**TASK BRIEF**
Type out the entries below again, character for character.

**INFORMATION SHOWN**
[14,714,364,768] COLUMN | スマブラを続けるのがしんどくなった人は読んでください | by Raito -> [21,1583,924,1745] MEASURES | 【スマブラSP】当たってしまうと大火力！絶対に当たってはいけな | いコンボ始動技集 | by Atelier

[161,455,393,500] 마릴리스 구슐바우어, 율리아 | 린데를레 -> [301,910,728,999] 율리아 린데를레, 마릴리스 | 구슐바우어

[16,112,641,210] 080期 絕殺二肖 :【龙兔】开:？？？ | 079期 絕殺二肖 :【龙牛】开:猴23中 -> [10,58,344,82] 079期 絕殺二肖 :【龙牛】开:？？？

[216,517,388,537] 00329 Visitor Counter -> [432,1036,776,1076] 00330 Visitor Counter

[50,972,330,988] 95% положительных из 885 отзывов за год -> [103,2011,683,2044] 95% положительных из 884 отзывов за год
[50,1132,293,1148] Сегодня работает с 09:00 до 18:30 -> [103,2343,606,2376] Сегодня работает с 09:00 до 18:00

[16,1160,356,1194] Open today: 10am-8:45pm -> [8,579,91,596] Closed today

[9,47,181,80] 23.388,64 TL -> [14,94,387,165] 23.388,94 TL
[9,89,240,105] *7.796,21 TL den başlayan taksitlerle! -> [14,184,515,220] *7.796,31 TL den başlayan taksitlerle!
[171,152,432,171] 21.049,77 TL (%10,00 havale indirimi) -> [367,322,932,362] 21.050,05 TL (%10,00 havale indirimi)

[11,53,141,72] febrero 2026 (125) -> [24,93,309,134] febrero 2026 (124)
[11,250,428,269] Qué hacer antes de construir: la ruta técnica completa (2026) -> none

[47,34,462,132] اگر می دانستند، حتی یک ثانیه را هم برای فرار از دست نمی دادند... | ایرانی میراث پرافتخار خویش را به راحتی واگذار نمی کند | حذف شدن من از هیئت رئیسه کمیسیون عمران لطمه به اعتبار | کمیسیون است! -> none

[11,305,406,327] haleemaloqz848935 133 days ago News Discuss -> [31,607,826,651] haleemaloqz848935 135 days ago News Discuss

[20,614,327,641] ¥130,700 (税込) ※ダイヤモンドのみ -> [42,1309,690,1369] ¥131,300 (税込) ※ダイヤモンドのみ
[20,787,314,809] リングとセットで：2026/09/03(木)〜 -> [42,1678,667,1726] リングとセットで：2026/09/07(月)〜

**TASK RESPONSE**
[14,714,364,768] COLUMN | スマブラを続けるのがしんどくなった人は読んでください | by Raito -> [21,1583,924,1745] MEASURES | 【スマブラSP】当たってしまうと大火力！絶対に当たってはいけな | いコンボ始動技集 | by Atelier

[161,455,393,500] 마릴리스 구슐바우어, 율리아 | 린데를레 -> [301,910,728,999] 율리아 린데를레, 마릴리스 | 구슐바우어

[16,112,641,210] 080期 絕殺二肖 :【龙兔】开:？？？ | 079期 絕殺二肖 :【龙牛】开:猴23中 -> [10,58,344,82] 079期 絕殺二肖 :【龙牛】开:？？？

[216,517,388,537] 00329 Visitor Counter -> [432,1036,776,1076] 00330 Visitor Counter

[50,972,330,988] 95% положительных из 885 отзывов за год -> [103,2011,683,2044] 95% положительных из 884 отзывов за год
[50,1132,293,1148] Сегодня работает с 09:00 до 18:30 -> [103,2343,606,2376] Сегодня работает с 09:00 до 18:00

[16,1160,356,1194] Open today: 10am-8:45pm -> [8,579,91,596] Closed today

[9,47,181,80] 23.388,64 TL -> [14,94,387,165] 23.388,94 TL
[9,89,240,105] *7.796,21 TL den başlayan taksitlerle! -> [14,184,515,220] *7.796,31 TL den başlayan taksitlerle!
[171,152,432,171] 21.049,77 TL (%10,00 havale indirimi) -> [367,322,932,362] 21.050,05 TL (%10,00 havale indirimi)

[11,53,141,72] febrero 2026 (125) -> [24,93,309,134] febrero 2026 (124)
[11,250,428,269] Qué hacer antes de construir: la ruta técnica completa (2026) -> none

[47,34,462,132] اگر می دانستند، حتی یک ثانیه را هم برای فرار از دست نمی دادند... | ایرانی میراث پرافتخار خویش را به راحتی واگذار نمی کند | حذف شدن من از هیئت رئیسه کمیسیون عمران لطمه به اعتبار | کمیسیون است! -> none

[11,305,406,327] haleemaloqz848935 133 days ago News Discuss -> [31,607,826,651] haleemaloqz848935 135 days ago News Discuss

[20,614,327,641] ¥130,700 (税込) ※ダイヤモンドのみ -> [42,1309,690,1369] ¥131,300 (税込) ※ダイヤモンドのみ
[20,787,314,809] リングとセットで：2026/09/03(木)〜 -> [42,1678,667,1726] リングとセットで：2026/09/07(月)〜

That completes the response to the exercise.